Recon vs. Pomo

By: Joshua Glenn
July 4, 2010

According to my periodization scheme, members of the Reconstructionist generation (born 1964-73) are post-deconstructionist. In addition to celebrating the eclecticism and hybridity lurking just beneath the modernist illusion of conceptual unity and institutional integrity, as we’ve learned to do from the Postmodernist generation (1924-33), we Recons seek (for better or worse; the jury is out) to reintegrate the cultural fragments we’ve inherited into a new, non-totalizing totality.

Which explains why Recons Sam Lipstyte (born 1968) and Dave Eggers (born 1970) take pains, in today’s New York Time’s Book Review, to rebuke literary critics who misuse the term “postmodernist.”

In his featured review of David Mitchell’s (born 1969) novel The Thousand Autumns of Jacob De Zoet, Eggers also refers to Mitchell’s 2004 novel Cloud Atlas:

That book, like much of Mitchell’s fiction, plays with narrative structure while never abandoning a traditional love of story­telling and an unmistakable affection for historical, and adventuresome, settings.
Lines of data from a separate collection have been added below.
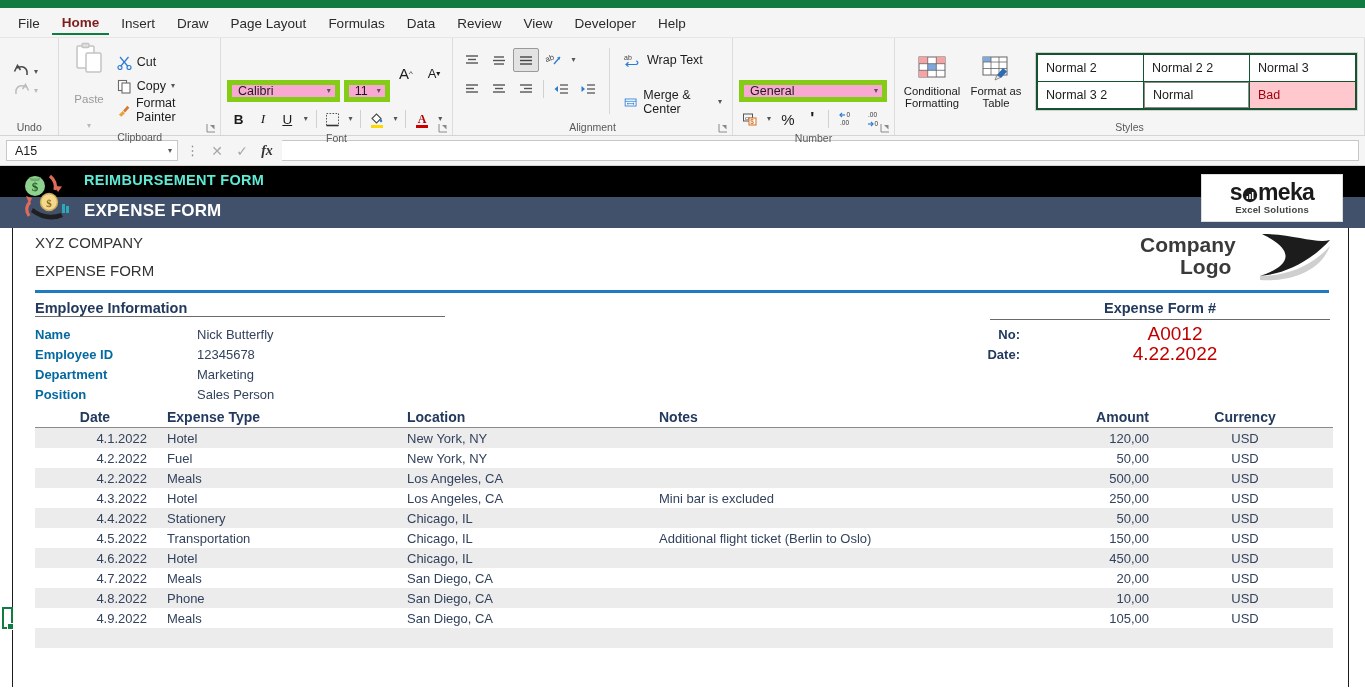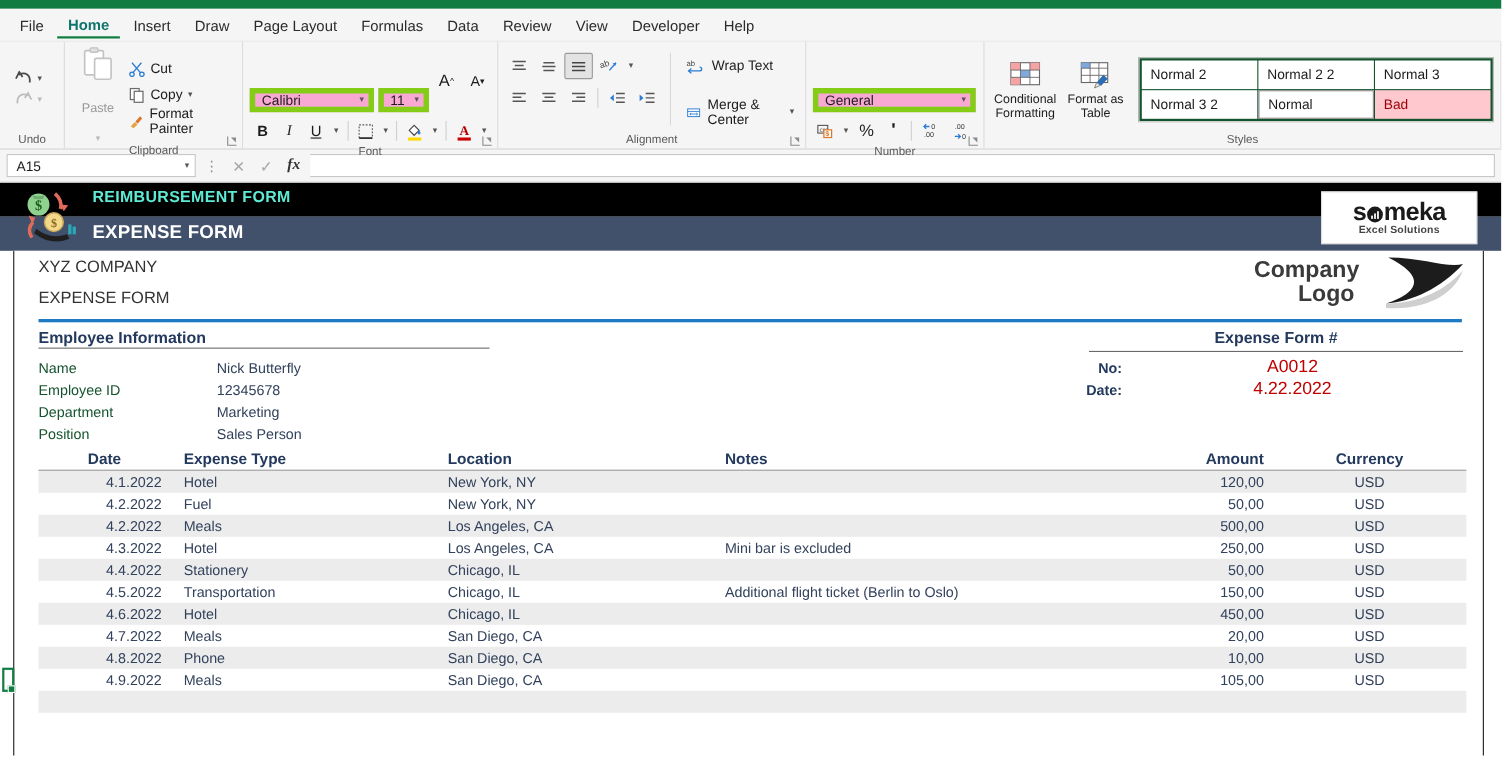"Home" .ribbon-tab.active { color: #0f766e -> #7f1d1d }
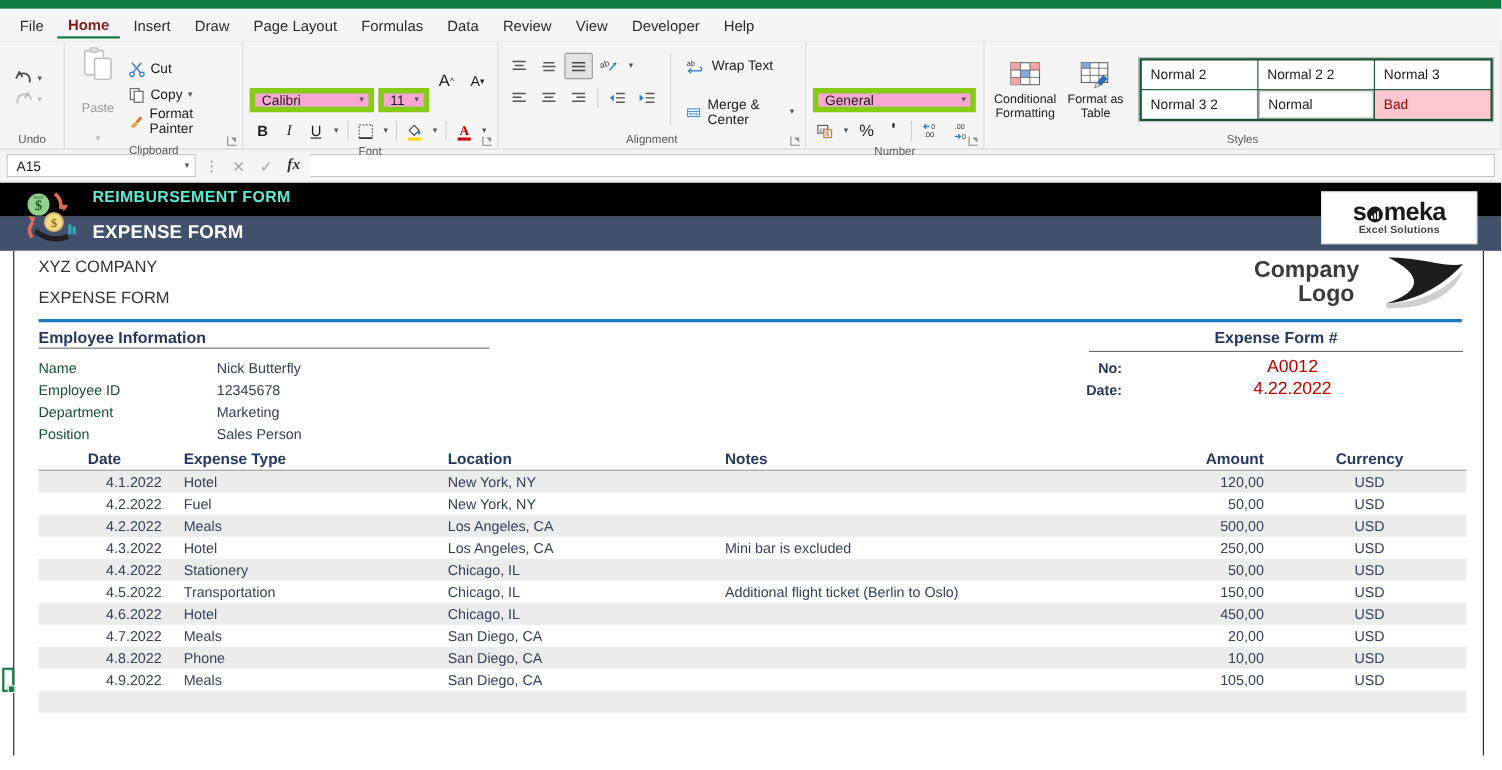"Name" .emp-lbl { color: #14532d -> #0369a1; font-weight: 400 -> 700 }
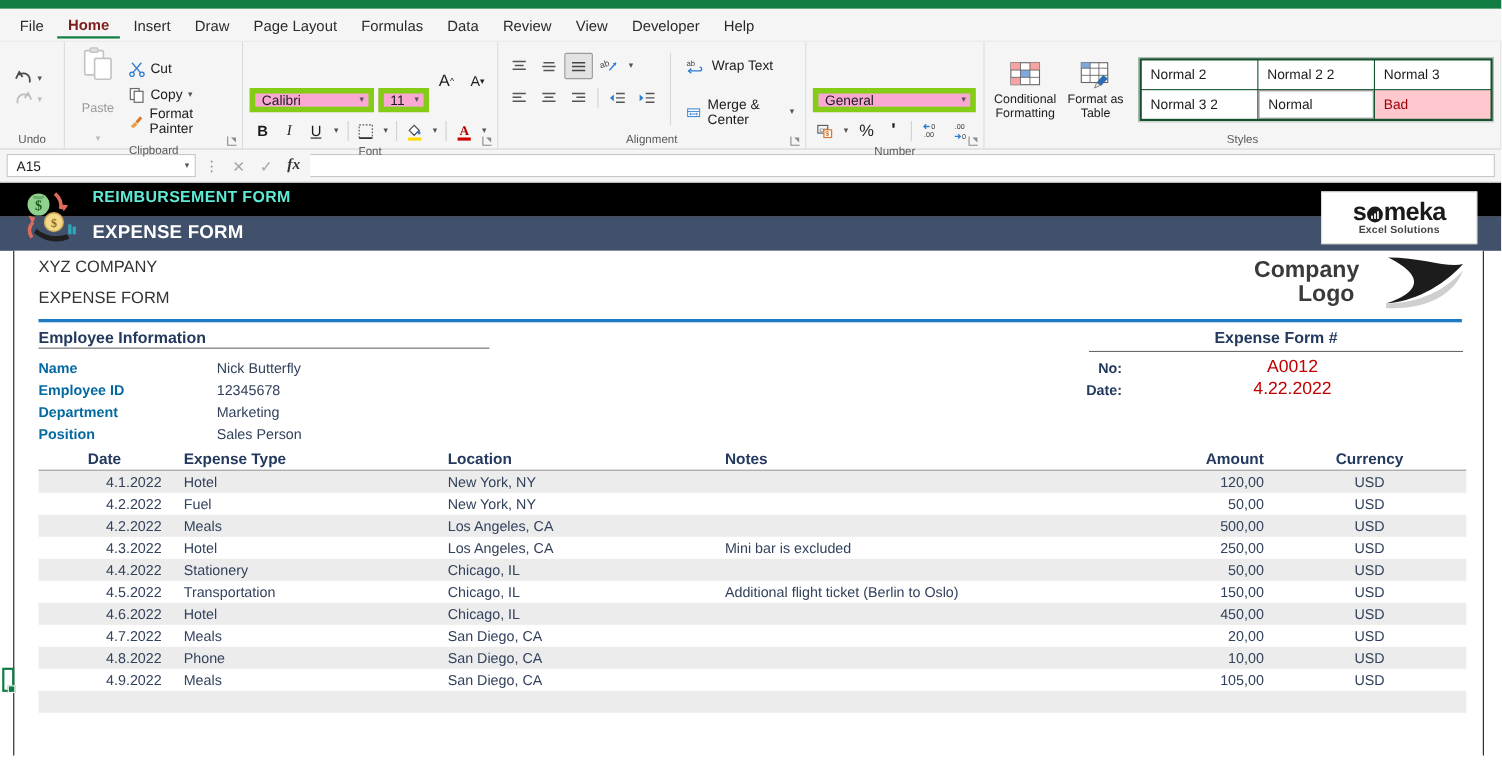"A0012" .ef-val { font-size: 16px -> 19px }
Now comes “The Thousand Autumns of Jacob de Zoet,” which retains those narrative tendencies while abandoning the structural complexities often (and often wrongly) called postmodern. This new book is a straight-up, linear, third-person historical novel, an achingly romantic story of forbidden love and something of a rescue tale — all taking place off the coast of Japan, circa 1799. Postmodern it’s not.

Whereas Eggers, a pioneer of nobrow-middlebrow quatsch, is eager to find the heart and soul of an author who might appear to be a cool, nobrow ironist, Lipsyte’s review of Daniel Clowes’ (born 1961; he’s an OGXer) graphic novel Wilson ends on a hilo note:

If Wilson is not, like Pechorin, meant to be a generational symbol, that’s because the more resonant markers of our times reside not in the epiphany of a single character but in the varying lunges at under­standing achieved by the multiple Wilsons, the ways they stumble in and out of tragedy and farce. Which is to say there is something about this story that is very much a put-on, and something about it that is absolutely not. Yes, these qualities can coexist. Indeed, they require each other. It’s the put-on, the aforementioned cackle, that clears the space for fragile feeling to thrive. But before anybody raises a cudgel and intones ancient curses against “postmodern trickery” and “irony” one more boring time, it’s good to recall that artistic approaches like this have been around a while. Just ask another literary Wilson, name of Pudd’nhead.

Well played, Sam!

***

READ MORE essays by Joshua Glenn, originally published in: THE BAFFLER | BOSTON GLOBE IDEAS | BRAINIAC | CABINET | FEED | HERMENAUT | HILOBROW | HILOBROW: GENERATIONS | HILOBROW: RADIUM AGE SCIENCE FICTION | HILOBROW: SHOCKING BLOCKING | THE IDLER | IO9 | N+1 | NEW YORK TIMES BOOK REVIEW | SEMIONAUT | SLATE

Joshua Glenn’s books include UNBORED: THE ESSENTIAL FIELD GUIDE TO SERIOUS FUN (with Elizabeth Foy Larsen); and SIGNIFICANT OBJECTS: 100 EXTRAORDINARY STORIES ABOUT ORDINARY THINGS (with Rob Walker).

What do you think?

  1. More RECON vs. POMO, from the latest New Yorker.

    James Wood (1965) and David Mitchell (1969) are Recons. Wood says, of Mitchell’s 2004 novel “Cloud Atlas”:

    The jacket copy of “Cloud Atlas” mentions Nabokov and Umberto Eco, and calls Mitchell a “postmodern visionary.” This is true enough, but one is struck by the gestural nature of Mitchell’s postmodernism. You could remove all the literary self-consciousness without smothering the novel’s ontology, or coarsening its intricacy. It is not exactly that Mitchell’s heart isn’t in his authorial games; to put it positively, the persuasive vitality of his stories is strong enough to frighten off their own alienation…. This is the opposite of the weak postmodernism of a writer like Paul Auster, whose moments of metafictional self-consciousness—“Look, it’s all made up!”—are weightless, because the fictions themselves have failed to achieve substance: a diet going on a diet.

    And:

    Mitchell … may be self-conscious, but he is not knowing, in the familiar, fatal, contemporary way; his naturalness as a storyteller has to do not only with his vitality but also with a kind of warmth, a charming earnestness.